Work task: Could you retype the entries below exactly, omitting every picture?
[[ Data records open ]]
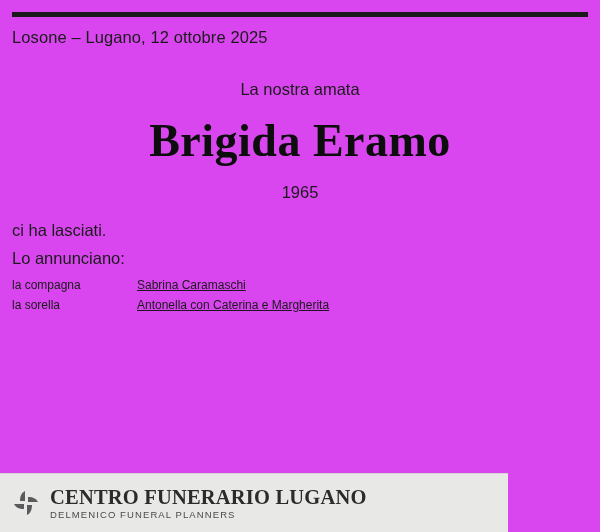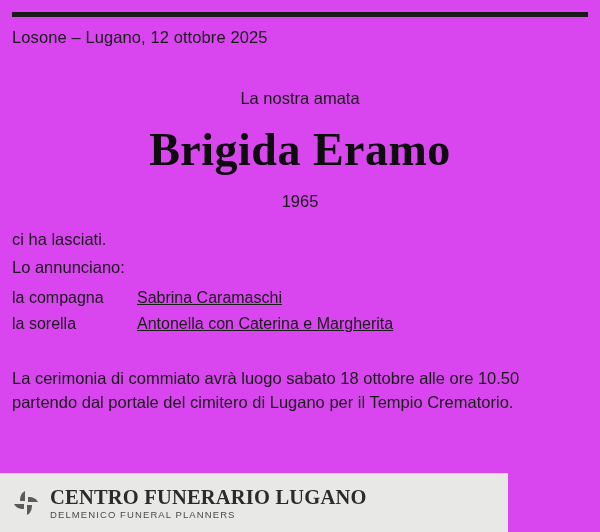"La nostra amata" .lead { margin-top: 42px -> 33px }
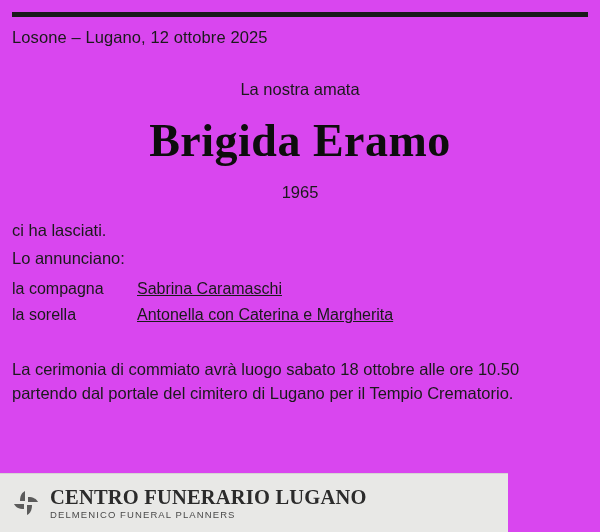"la compagna" .relation-row { font-size: 16px -> 12px }
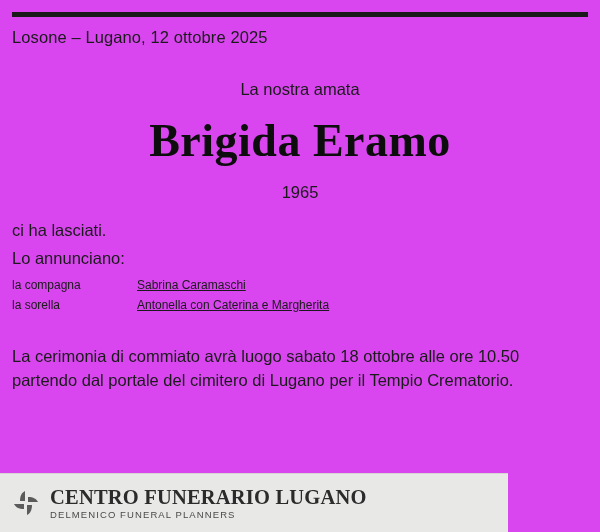"La cerimonia di commiato avrà" div.ceremony { html: <div>La cerimonia di commiato avrà luogo sabato 18 ottobre alle ore 10.50 partendo dal portale del cimitero di Lugano per il Tempio Crematorio.</div> -> none }
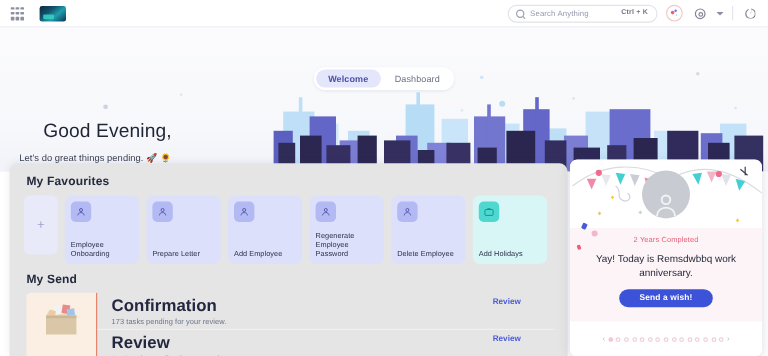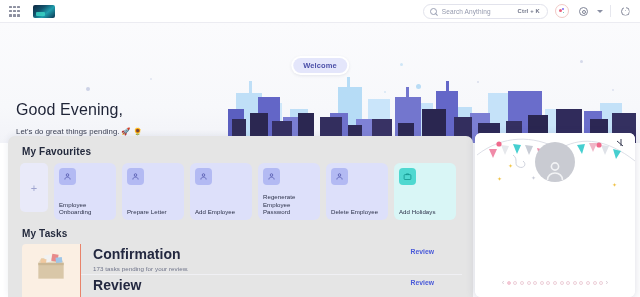"Dashboard" div.tab { html: none -> <div>Dashboard</div> }
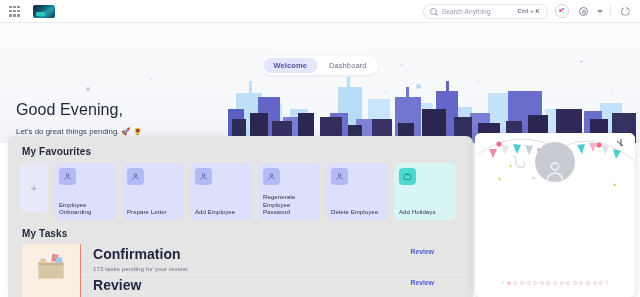"Good Evening," .greet h1 { margin-left: none -> 20px }
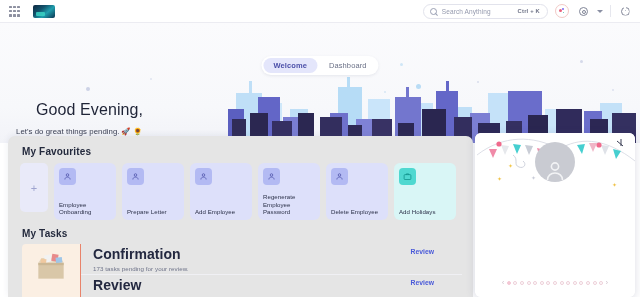"Yay! Today is Remsdwbbq work" div.popup-body { html: none -> <div> <span></span> <span></span> <span></span> <div>2 Years Completed</div> <div>Yay! Today is Remsdwbbq work anniversary.</div> <div>Send a wish!</div> </div> }
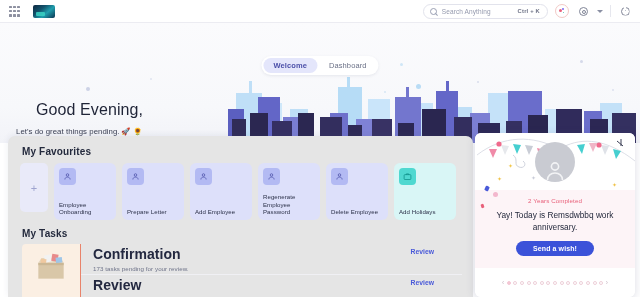"My Tasks" div.tasks-head { text: Tasks -> Send }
[[ Data records closed ]]
The answer:
"La nostra amata" .lead { margin-top: 42px -> 33px }
"la compagna" .relation-row { font-size: 16px -> 12px }
"La cerimonia di commiato avrà" div.ceremony { html: <div>La cerimonia di commiato avrà luogo sabato 18 ottobre alle ore 10.50 partendo dal portale del cimitero di Lugano per il Tempio Crematorio.</div> -> none }
"Dashboard" div.tab { html: none -> <div>Dashboard</div> }
"Good Evening," .greet h1 { margin-left: none -> 20px }
"Yay! Today is Remsdwbbq work" div.popup-body { html: none -> <div> <span></span> <span></span> <span></span> <div>2 Years Completed</div> <div>Yay! Today is Remsdwbbq work anniversary.</div> <div>Send a wish!</div> </div> }
"My Tasks" div.tasks-head { text: Tasks -> Send }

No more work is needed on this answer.